The Dow Transports was the first-ever stock index, initiated in 1884 by Charles Dow and originally known as the Dow Jones Railroad Average. (It assumed its current name in 1970.)

Today, the Dow Transports include 20 companies involved in the transportation of goods. A sampling of companies with the largest weightings in the index include FedEx, United Parcel Service, Kansas City Southern, Union Pacific and Norfolk Southern. In simple terms, when the U.S. economy is healthy and growing, the Dow Transports index would be rising in value as its companies should be showing solid earnings as consumer demand picks up and they are shipping lots of goods. But as the chart above shows, the Dow Transports began to turn down in late November 2014 while the Dow Jones Industrial Average went in the opposite direction. Notice how they’ve both converged on the same plunging path now.

Next, what few Wall Street analysts want to talk about is that earnings on the Standard and Poor 500, the largest companies that trade publicly in the U.S., have turned negative in the second quarter. Yes, negative. While there seems to be some disagreement about just how much earnings declined in the second quarter, there is no quibbling over the fact that they were negative. On August 25, Bloomberg Business reported that “Profits reported by S&P 500 companies in the second quarter fell 2 percent from a year ago and are projected to slip 5.5 percent in the current period.” FactSet says the decline was 0.7 percent in the second quarter. Of equal alarm, revenue growth fell by 3.4 percent.

The U.S. stock market is now discounting an earnings recession over the next several quarters.

Also, JPMorgan should not be drawing comfort from the Fed; they should be stocking up on ulcer relief medicine over the Fed’s bullet-less monetary gun. JPMorgan’s “sponsored content” in Barron’s noted that “It has taken more than four years on average for a recession to follow on the Federal Reserve’s first rate hike of a cycle — and after nearly a decade we are still awaiting that first hike.”

Clearly, one can’t apply historic norms to a period that includes the greatest economic collapse since the Great Depression, as well as the greatest income and wealth inequality since the Great Depression. The Fed hasn’t been able to hike rates and reload its monetary gun because the bloated and systemically contagious balance sheets of the tyrannical Wall Street mega banks (which includes JPMorgan) are holding their own, fully-loaded gun to the Fed’s head.

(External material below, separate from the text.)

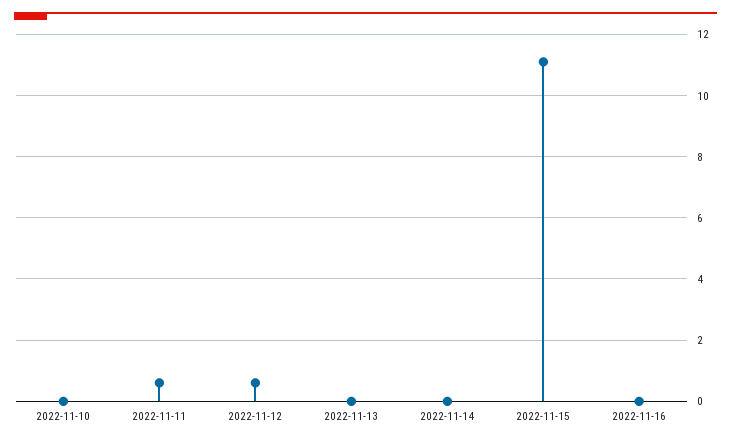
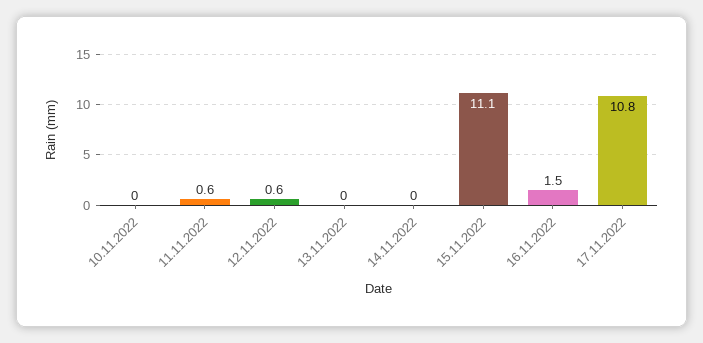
2022-11-16: 0 -> 1.5
17.11.2022: none -> 10.8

But more importantly, the banking tyrants have created the situation where the Fed will find itself entering the next downturn with $4.5 trillion on its own bloated balance sheet because it had to vacuum up Wall Street’s excesses during the collapse. Exactly how much more Quantitative Easing can be expected from the Fed with that size of a balance sheet?

When JPMorgan cautions that there might possibly be the threat of “a hard landing in China,” what it should also be thinking is that a hard landing in China would lead to a full blown currency war in Asia as all the exporting countries scramble to devalue their currencies to compete more aggressively on exports to maintain market share. That, in turn, could lead to the U.S. importing deflation while a stronger U.S. dollar would further curb exports from the U.S., leading to further slumps in the domestic manufacturing sector.

Adding to the increasing likelihood of that scenario, the Institute for Supply Management reported this morning that manufacturing in the U.S. in August fell to a reading of 51.1 from 52.7 in July. That decline is completely consistent with the selloff in the Dow Transports and the contraction in earnings in the S&P 500. What it is not consistent with is the bizarre revision to the second quarter GDP report, showing growth of 3.7 percent.